Gayle: Contact the manufacturer and ask them for the ingredients
and the research behind the development of the product. That
will help you assess the quality of the supplement.
Bonnie: electrolyte brands, contents, quantities of
contents per oz and your suggestions for dosages during these
hot, humid rides. I live in the sticky mid-Atlantic area and
must deal with this weather in order to compete.
Gayle: This is difficult as there are so many factors
here. Be careful about using "recipes" on any horse
as there are way too many things that are different. Instead,
if you want to learn and progress in the sport and do the best
for your horse, then take time to understand the theory behind
the use of electrolytes. Here are some notes I made for another
Have a great ride season,
Bonnie: My horse is doing realy well on the Perform'N
Win but I wanted to check with you about the dosage.
Gayle: I'm glad that wrote to me and asked this question.
If your horse is doing well on this level of dosing, then carry
on. I would think your horse is eating well during the ride too.
For many horses, one ounce per hour would not be enough as the
PNW has the energy sources in it as well as the electrolytes.

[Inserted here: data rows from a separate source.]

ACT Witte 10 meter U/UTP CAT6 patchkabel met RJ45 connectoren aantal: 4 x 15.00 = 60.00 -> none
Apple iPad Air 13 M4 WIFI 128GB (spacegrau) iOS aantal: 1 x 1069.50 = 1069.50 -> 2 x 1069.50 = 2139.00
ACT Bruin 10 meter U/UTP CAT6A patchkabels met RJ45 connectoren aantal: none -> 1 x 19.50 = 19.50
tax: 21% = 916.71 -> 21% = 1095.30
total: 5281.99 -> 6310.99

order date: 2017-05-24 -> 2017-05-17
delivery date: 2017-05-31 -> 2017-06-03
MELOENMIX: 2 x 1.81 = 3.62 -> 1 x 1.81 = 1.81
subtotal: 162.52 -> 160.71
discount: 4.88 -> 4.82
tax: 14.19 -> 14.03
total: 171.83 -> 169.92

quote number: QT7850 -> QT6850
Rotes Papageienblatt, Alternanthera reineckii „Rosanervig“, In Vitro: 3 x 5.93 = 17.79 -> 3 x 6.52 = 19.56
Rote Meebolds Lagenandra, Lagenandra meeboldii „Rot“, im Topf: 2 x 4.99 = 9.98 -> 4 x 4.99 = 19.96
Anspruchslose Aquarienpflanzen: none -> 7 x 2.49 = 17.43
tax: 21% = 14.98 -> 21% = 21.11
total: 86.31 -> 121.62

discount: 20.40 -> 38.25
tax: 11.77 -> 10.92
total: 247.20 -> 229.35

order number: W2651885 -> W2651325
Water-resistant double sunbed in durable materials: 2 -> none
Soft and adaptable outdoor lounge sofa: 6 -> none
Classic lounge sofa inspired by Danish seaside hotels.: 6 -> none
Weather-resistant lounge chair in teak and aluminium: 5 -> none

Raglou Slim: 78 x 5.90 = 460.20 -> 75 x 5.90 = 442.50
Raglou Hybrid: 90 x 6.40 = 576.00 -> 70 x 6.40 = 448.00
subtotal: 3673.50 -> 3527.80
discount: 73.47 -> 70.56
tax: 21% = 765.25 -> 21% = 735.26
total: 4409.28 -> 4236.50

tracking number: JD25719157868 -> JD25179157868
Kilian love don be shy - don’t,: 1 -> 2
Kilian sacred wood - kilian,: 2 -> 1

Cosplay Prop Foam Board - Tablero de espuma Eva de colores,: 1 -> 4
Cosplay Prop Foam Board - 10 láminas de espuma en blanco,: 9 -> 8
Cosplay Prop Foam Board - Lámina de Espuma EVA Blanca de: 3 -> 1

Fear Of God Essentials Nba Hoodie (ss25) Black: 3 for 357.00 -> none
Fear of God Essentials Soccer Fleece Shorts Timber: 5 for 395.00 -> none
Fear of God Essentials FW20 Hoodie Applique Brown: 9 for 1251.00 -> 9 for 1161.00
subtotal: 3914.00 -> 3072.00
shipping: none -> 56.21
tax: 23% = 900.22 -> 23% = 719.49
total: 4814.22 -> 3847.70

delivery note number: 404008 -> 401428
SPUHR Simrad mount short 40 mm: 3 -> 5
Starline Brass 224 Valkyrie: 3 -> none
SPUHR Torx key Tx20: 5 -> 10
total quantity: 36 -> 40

Most horses are doing well with 2-4 ounces per hour depending
on the speed (higher sweat losses,and less time to absorb from
stomach), the heat(higher sweat losses), the humidity(higher
sweat losses, lower gut function), how much they eat during the
ride (good eaters may need less electrolytes), what they eat
during the ride (easily digested forms of carbohydrates like
beet pulp or extruded products mean they are getting more electrolytes
too, except usually not enough sodium just from the feed), and
the type of electrolyte product (how available the electrolytes
are to the horse, not all are bioavailable), and transport stress
(pre-existing dehydration and electrolyte deficit), weight of
saddle and rider (heavier means more work per mile), type and
build of horse (high strung or bulky muscles), were they pre-loaded
with electrolytes prior to starting the ride (start to drink
sooner and absorb more electrolytes earlier in the ride, so less
need to play catch up), etc. etc., etc. So when people ask me
how much, do you see my dilemma? :) If you think about dosing
an amount for the next hour, this can help you keep the horse
balanced. For example, you preload with 2-4 ounces split into
two doses prior to the start. This will get most horses to the
first vetcheck (depending on all those factors). When the horse
comes in and drinks, then give the electrolytes for the next
hour of the ride. If the temperature is going up, or this part
of the ride is through sand, then you may need to give a bit
more for this hour. The horse comes to the vetcheck and drinks,
and you give some for the next hour. During this vetcheck though,
the horse has extra time to eat an extruded product or beet pulp
and the next part of the trail, you are going to slow down for
a bit. Then the horse may not need as much as what you gave at
the last vetcheck, unless you
know the conditions will be getting tougher as you go and then
stick to the same amount. Do you see where I am going with this?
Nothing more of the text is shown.